Studying triple-negative breast cancer, researchers found that some aggressive tumours rely on an antiviral pathway that appears to drive inflammation.

The tumours that activate this particular antiviral pathway always have dysfunctional forms of the proteins p53 and ARF, both encoded by genes known for being highly mutated in various cancers.

The investigators found that the two genes compensate for each other.

If both are mutated, the tumours that form are more aggressive than if only one of these genes is lost.

When both genes are lost and the antiviral pathway is activated, patients may benefit from JAK inhibitors, researchers said.

"There are JAK inhibitors in use for rheumatoid arthritis and being tested against a number of other conditions," said senior author Jason D. Weber from Washington University, St. Louis.
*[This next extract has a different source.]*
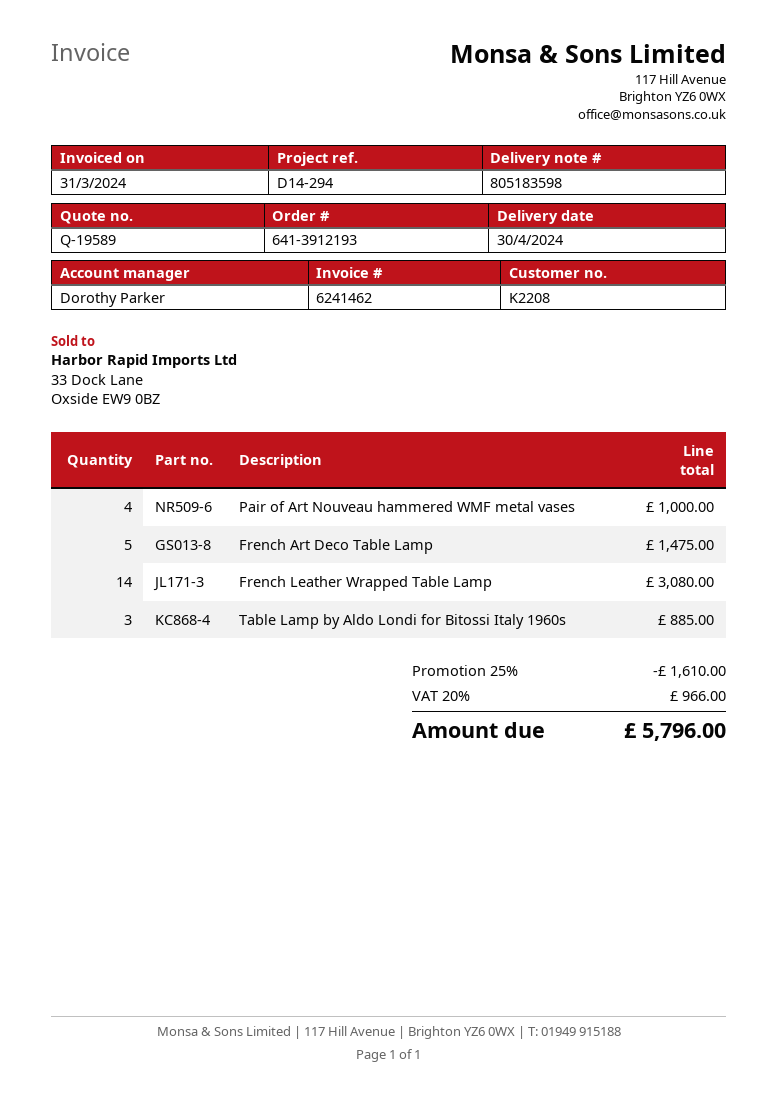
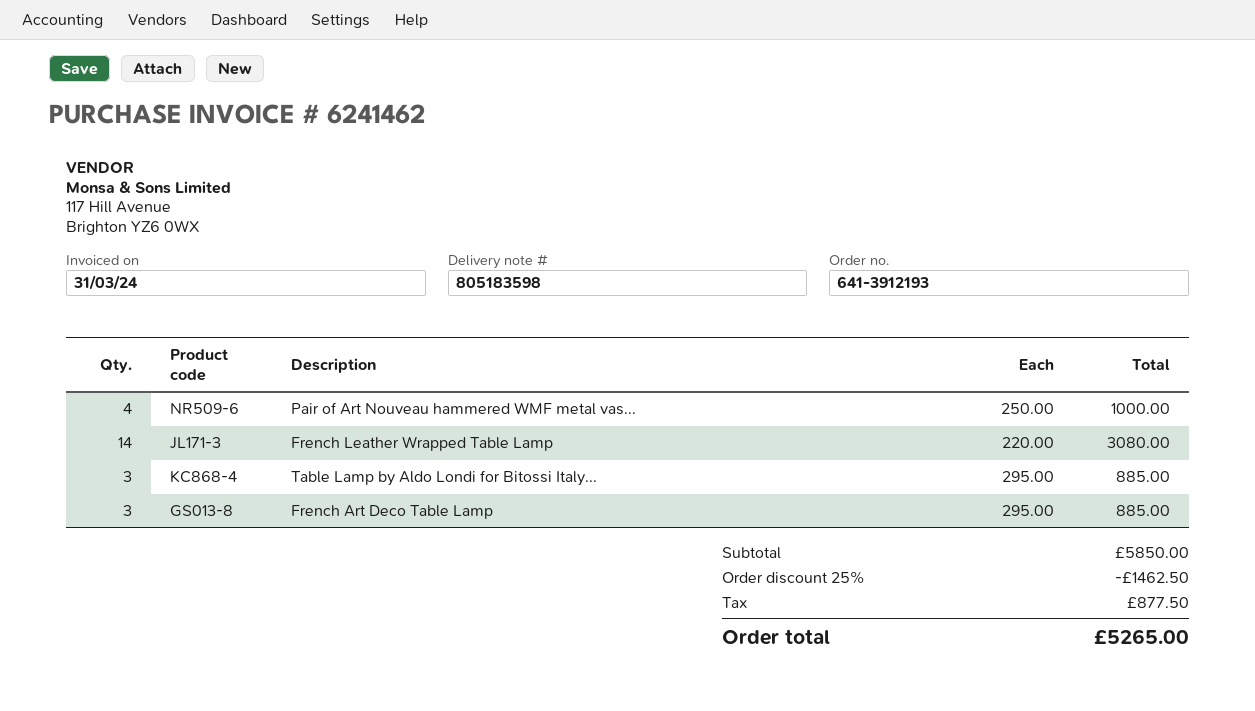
French Art Deco Table Lamp: 5 for 1475.00 -> 3 for 885.00
discount: 25% = 1610.00 -> 25% = 1462.50
tax: 966.00 -> 877.50
total: 5796.00 -> 5265.00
"Our data suggest that these anti-inflammatory drugs may be a way to treat some patients missing both p53 and ARF," he added.

Until now, even though ARF was known to be expressed in some tumours with mutated p53, ARF largely was thought to be non-functional in this scenario.

But the investigators showed that in the absence of p53, ARF actually protects against even more aggressive tumour formation.

"Because they're backing one another up, the most aggressive tumours form when you lose both," Weber explained.

The researchers showed that most triple-negative tumours lacking p53 and ARF turn on a pathway involved in the innate immune response to viral infection.

"The drugs potentially could benefit patients in whom both genes are lost," Weber added.

The study was published in the journal Cell Reports.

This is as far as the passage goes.